Właśnie mija rok od walentynkowego wywiadu Beaty Tadli i Jarosława Kreta dla Vivy. Miało być miło, a skończyło się wzajemnymi pretensjami o niedojrzałość i niedotrzymywanie obietnic
Chodziło o oświadczyny Kreta na łamach tego samego magazynu, które, jak się z czasem okazało, były tylko przelotnym kaprysem. W wywiadzie Tadla ujawniła także, że pogodynek coraz częściej znika z ich wspólnego segmentu pod Warszawą, na który zaciągnęli kredyt w wysokości 860 tysięcy złotych i wraca do swojego kawalerskiego mieszkania.
Od razu nabraliśmy podejrzeń, że tego gorzkiego wywiadu udzielili krótko przed bolesnym rozstaniem. I rzeczywiście, ledwo nakład zniknął w kiosków, oficjalnie potwierdzili, że już się nie kochają.
Beata skołatane nerwy koiła na parkiecie Tańca z gwiazdami, zaś Kret, który szybko odpadł z programu, w aśramie nad Gangesem.
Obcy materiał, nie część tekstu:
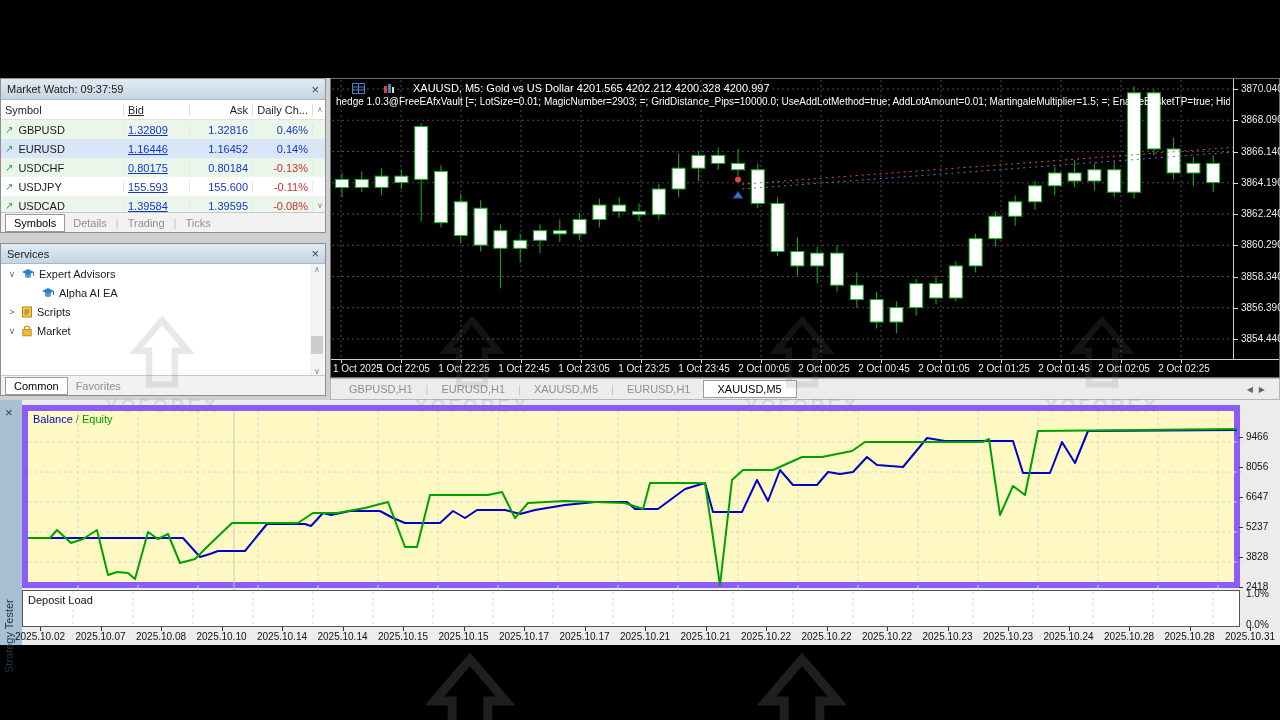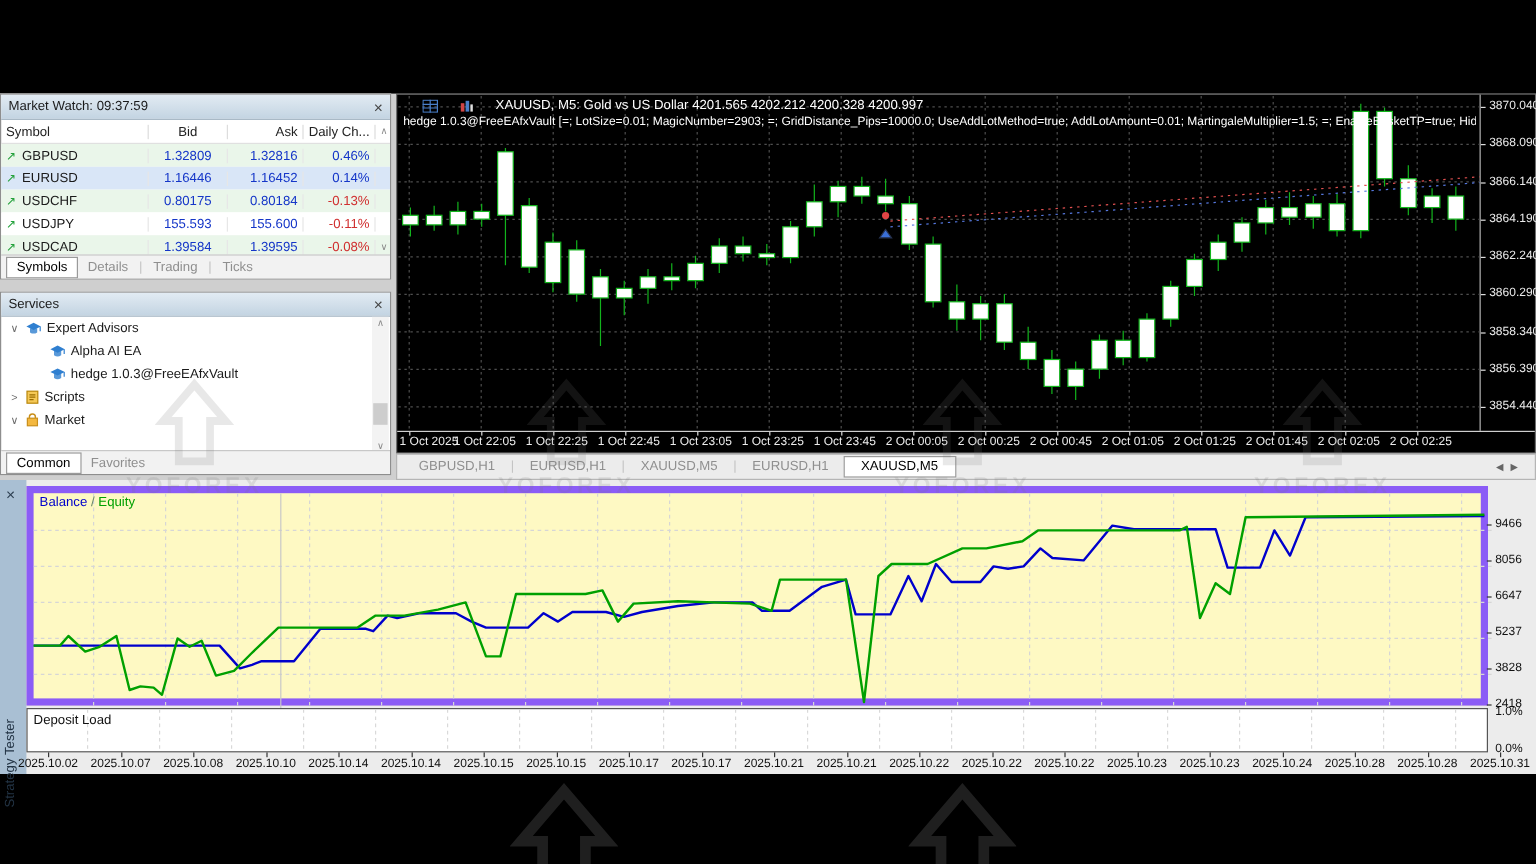--- a/index.html
+++ b/index.html
@@ -25,7 +25,7 @@
   .mw-row{display:flex;height:19px;align-items:center;}
   .mw-row .c{box-sizing:border-box;padding:0 4px;border-right:1px solid #e7e7e7;}
   .c-sym{width:123px;display:flex;align-items:center;gap:5px;}
-  .c-bid{width:66px;text-align:center;}
+  .c-bid{width:66px;text-align:left;text-decoration:underline;}
   .c-ask{width:63px;text-align:right;}
   .c-chg{width:60px;text-align:right;}
   .c-sb{width:12px;border-right:none !important;text-align:center;color:#8a8a8a;font-size:8px;}

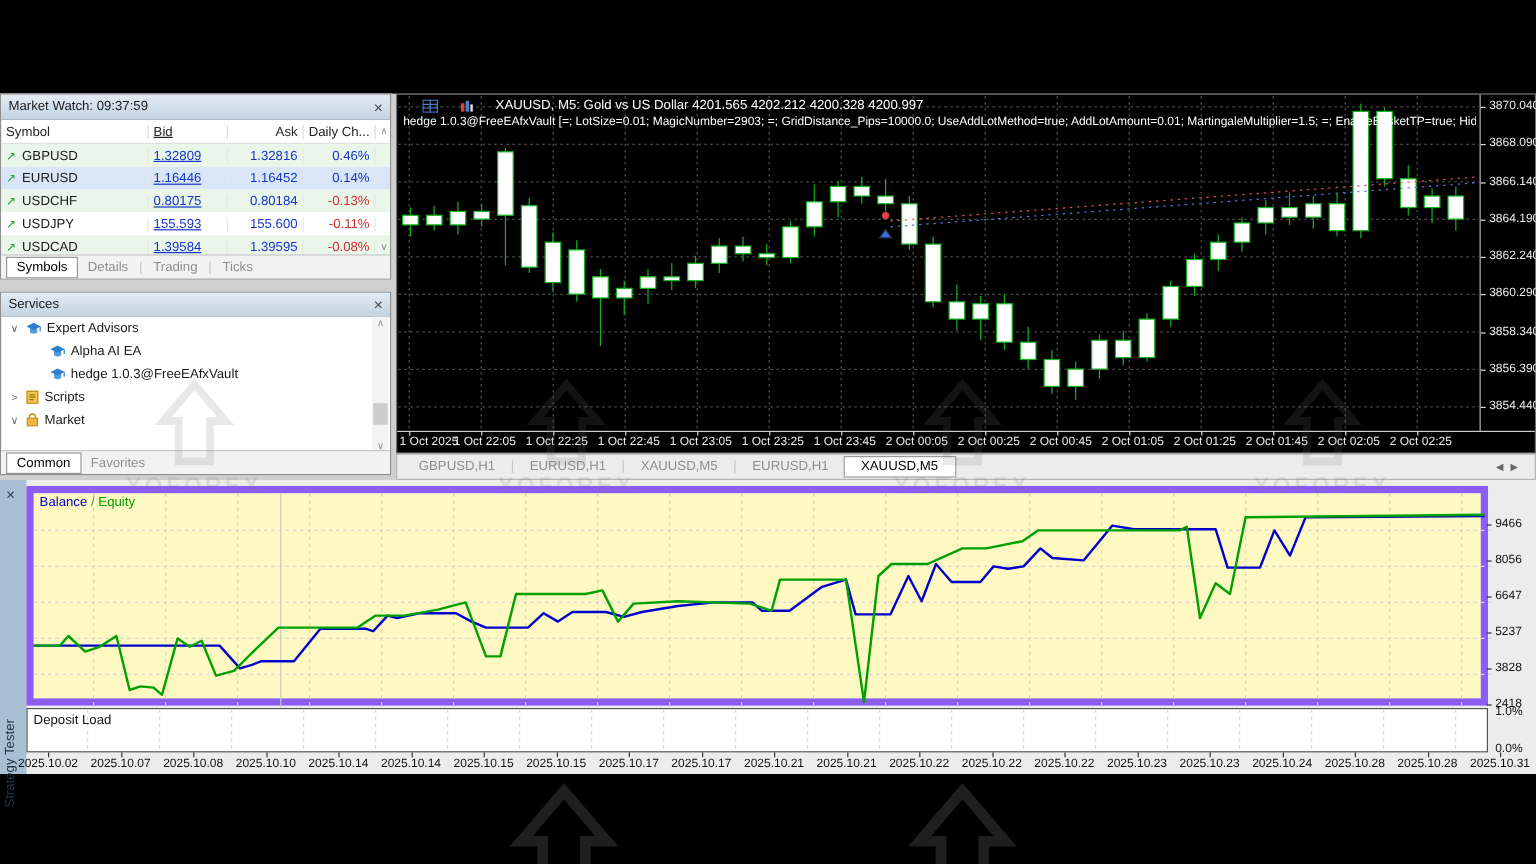--- a/index.html
+++ b/index.html
@@ -201,17 +201,6 @@
             </svg>
           </span>
           <span class="nav-label">Alpha AI EA</span>
-        </div>
-        <div class="nav-row" style="padding-left: 26px;">
-          <span class="chev"></span>
-          <span>
-            <svg class="icon-svg" width="14" height="12" viewBox="0 0 14 12">
-              <polygon points="7,1 13,4 7,7 1,4" fill="#2f7fd0"></polygon>
-              <path d="M4 5.5 V9 Q7 11 10 9 V5.5" fill="#2f7fd0" opacity=".8"></path>
-              <line x1="12.5" y1="4" x2="12.5" y2="8" stroke="#2f7fd0"></line>
-            </svg>
-          </span>
-          <span class="nav-label">hedge 1.0.3@FreeEAfxVault</span>
         </div>
         <div class="nav-row" style="padding-left: 6px;">
           <span class="chev">&gt;</span>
Do Polski wrócił z silnym postanowieniem odzyskania Tadli, jednak ona już go nie chciała. Od jesieni jest zresztą zakochana zupełnie w kimś innym, więc rozdział z Jarkiem jest już chyba definitywnie zamknięty.
Kret także próbuje otrząsnąć się z tego, co się stało... Ostatnio jest widywany z towarzystwie 29-letniej Kariny Zuchory, finalistki trzeciej edycji Masterchefa. Śledzący ich fotoreporterzy zauważyli, że są bardzo ożywieni w swoim towarzystwie i nie brakuje im tematów. Jak ujawnia Jarek, to dlatego, że rozmawiają o… pracy.
Z Kariną pracujemy nad projektem takiego programu kulinarno - podróżniczego - ujawnia pogodynek w Super Expressie. Jak na razie pracujemy nad projektem. Tworzenie takiego programu to skomplikowana droga. Koncepcja jest, ale trzeba dogadać się ze sponsorami i to trwa. Ale pomysł mamy i wymyślamy. Na razie nic się u mnie nie dzieje zawodowo. Kompletnie nic. Trzeba pracować, żeby żyć, nie jest tak łatwo. Nic się nie dzieje, czekam.